Structural Equation Modelling (SEM)
Since the advent of computing technology that allows for the easy integration of graphics into documents, a new convention has developed in how path diagrams are constructed. Latent variable names are set off by putting them in ovals. Observed (manifest) variables are set off in rectangles. In complex models, the “boxes” which represent the variables that the researcher has actually measured are combined in groups as a proxy for the latent variable represented by an oval. Thus, the boxes will have arrows that point to one or more ovals.
This convention is closely related to the more advanced technique that grew out of path analysis: Structural Equation Modeling (SEM). Most researchers today think of path analysis as a special case of SEM. This is because SEM can do the same things that path analysis can do, but it goes farther and has fewer restrictions on how researchers can specify models. Perhaps the most important distinction is that path analysis assumes that all of the measured variables are measured without error, with is rather unlikely. SEMs allow the researcher to specifically model error terms using latent variables. This improves the accuracy of the model.

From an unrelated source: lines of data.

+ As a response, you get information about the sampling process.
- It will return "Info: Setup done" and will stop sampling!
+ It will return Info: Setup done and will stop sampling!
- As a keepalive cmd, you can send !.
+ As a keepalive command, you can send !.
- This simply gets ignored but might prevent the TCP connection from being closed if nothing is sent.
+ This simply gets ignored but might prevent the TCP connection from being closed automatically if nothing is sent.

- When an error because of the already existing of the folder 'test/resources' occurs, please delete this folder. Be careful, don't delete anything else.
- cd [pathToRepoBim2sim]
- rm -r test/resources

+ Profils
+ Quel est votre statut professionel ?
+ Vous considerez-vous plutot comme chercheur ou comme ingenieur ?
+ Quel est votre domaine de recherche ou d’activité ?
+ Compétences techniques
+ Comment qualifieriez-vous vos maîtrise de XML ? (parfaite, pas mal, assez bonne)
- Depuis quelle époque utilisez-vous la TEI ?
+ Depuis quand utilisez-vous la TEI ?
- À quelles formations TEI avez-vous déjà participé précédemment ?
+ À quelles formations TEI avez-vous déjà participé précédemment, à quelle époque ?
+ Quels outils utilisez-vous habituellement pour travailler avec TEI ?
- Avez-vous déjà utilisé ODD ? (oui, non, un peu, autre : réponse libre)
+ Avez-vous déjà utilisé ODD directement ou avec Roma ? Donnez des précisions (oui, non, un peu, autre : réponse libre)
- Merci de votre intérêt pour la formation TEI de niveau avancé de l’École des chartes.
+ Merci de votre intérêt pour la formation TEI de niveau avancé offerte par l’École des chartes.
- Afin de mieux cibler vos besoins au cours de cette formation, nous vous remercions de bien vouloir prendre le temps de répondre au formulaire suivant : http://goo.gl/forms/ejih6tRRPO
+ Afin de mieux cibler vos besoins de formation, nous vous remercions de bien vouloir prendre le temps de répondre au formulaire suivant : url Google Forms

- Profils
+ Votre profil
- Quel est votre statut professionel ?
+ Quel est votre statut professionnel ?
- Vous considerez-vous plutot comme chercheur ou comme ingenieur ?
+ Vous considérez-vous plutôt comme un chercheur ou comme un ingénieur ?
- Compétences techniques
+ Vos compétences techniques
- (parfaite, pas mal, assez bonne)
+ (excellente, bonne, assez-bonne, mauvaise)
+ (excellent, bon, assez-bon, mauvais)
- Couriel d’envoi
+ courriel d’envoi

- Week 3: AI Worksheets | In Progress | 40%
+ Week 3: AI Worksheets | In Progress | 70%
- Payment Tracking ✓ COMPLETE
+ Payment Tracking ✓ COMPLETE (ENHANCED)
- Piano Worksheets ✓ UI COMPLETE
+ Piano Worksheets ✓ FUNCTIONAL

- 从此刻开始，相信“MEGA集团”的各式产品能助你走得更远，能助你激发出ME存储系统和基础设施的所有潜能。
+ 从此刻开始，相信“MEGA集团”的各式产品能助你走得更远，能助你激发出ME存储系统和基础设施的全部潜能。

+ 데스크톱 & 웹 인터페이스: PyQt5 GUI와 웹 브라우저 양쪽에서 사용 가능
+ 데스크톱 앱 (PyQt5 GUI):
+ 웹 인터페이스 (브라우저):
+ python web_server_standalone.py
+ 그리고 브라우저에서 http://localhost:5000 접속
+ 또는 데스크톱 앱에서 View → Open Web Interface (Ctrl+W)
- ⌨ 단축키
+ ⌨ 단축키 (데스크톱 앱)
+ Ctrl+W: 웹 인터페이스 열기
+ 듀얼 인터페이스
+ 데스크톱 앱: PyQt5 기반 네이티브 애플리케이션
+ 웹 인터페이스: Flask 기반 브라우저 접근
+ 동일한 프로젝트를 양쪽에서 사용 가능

Recall that latent variables are variables that are hypothesized to exist by the researcher (and hopefully the rest of the scientific community), but that cannot be directly measured. Take intelligence for example. Intelligence cannot be directly measured, but few would argue that such a construct does not exist. To measure this construct, psychologists use intelligence test scores to stand in as a sort of proxy for the actual variable of interest. Depression is another common example that comes from psychology. You cannot directly measure depression, but you can measure things that are thought to be symptoms of depression. The relationship of this concept to other statistical techniques becomes clearer when we recognize the fact that latent variables can also be called factors. This fact gives us a clue that SEM methods are related in purpose to factor analysis.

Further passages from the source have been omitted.